**Goal of the exercise:**
Isolate every line in the data with the string "TASSE" and copy it.

**Source records:**
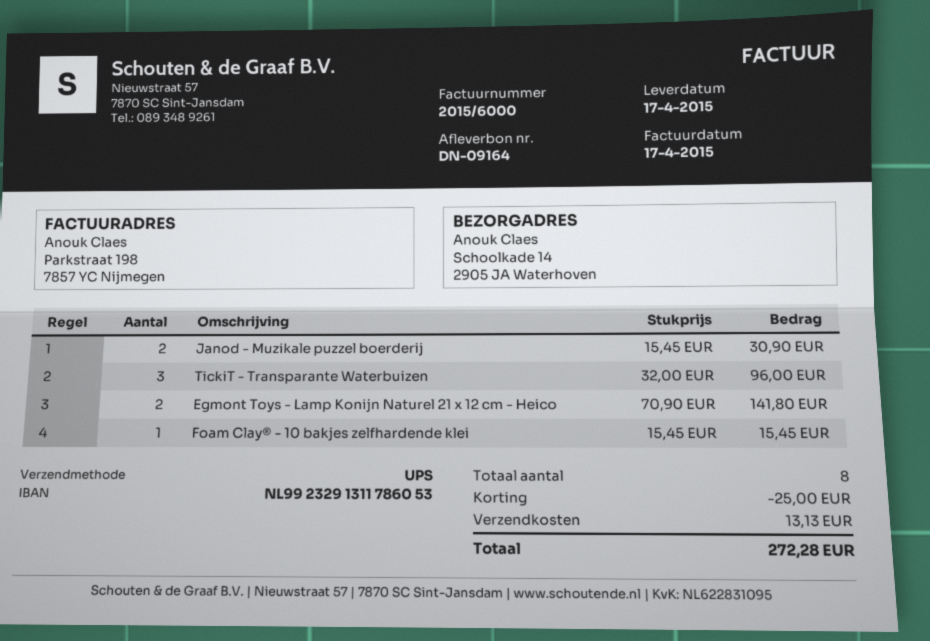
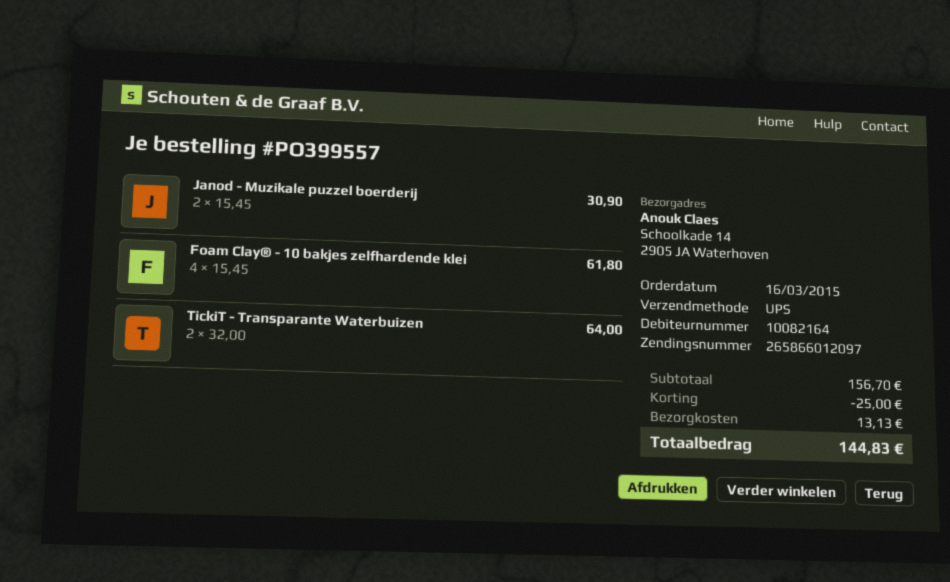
TickiT - Transparante Waterbuizen: 3 x 32.00 = 96.00 -> 2 x 32.00 = 64.00
Egmont Toys - Lamp Konijn Naturel 21 x 12 cm - Heico: 2 x 70.90 = 141.80 -> none
Foam Clay® - 10 bakjes zelfhardende klei: 1 x 15.45 = 15.45 -> 4 x 15.45 = 61.80
total: 272.28 -> 144.83

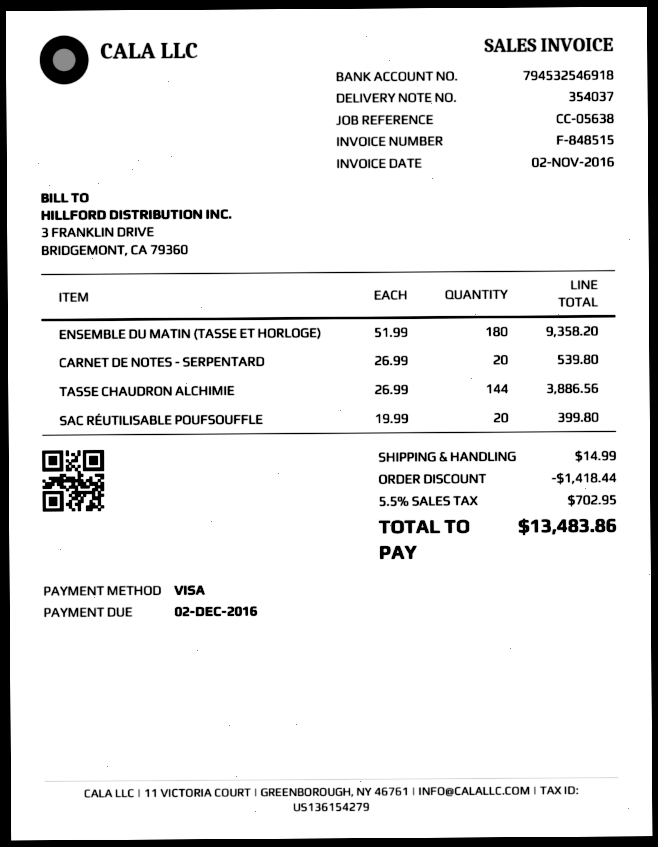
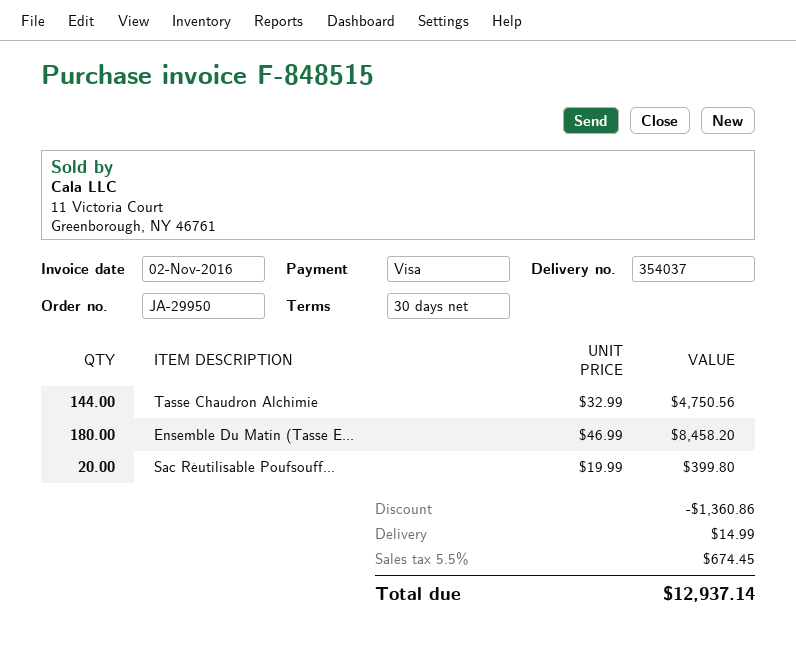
ENSEMBLE DU MATIN (TASSE ET HORLOGE): 180 x 51.99 = 9358.20 -> 180 x 46.99 = 8458.20
CARNET DE NOTES - SERPENTARD: 20 x 26.99 = 539.80 -> none
TASSE CHAUDRON ALCHIMIE: 144 x 26.99 = 3886.56 -> 144 x 32.99 = 4750.56
discount: 1418.44 -> 1360.86
tax: 5.5% = 702.95 -> 5.5% = 674.45
total: 13483.86 -> 12937.14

**Your solution:**
ENSEMBLE DU MATIN (TASSE ET HORLOGE): 180 x 51.99 = 9358.20 -> 180 x 46.99 = 8458.20
TASSE CHAUDRON ALCHIMIE: 144 x 26.99 = 3886.56 -> 144 x 32.99 = 4750.56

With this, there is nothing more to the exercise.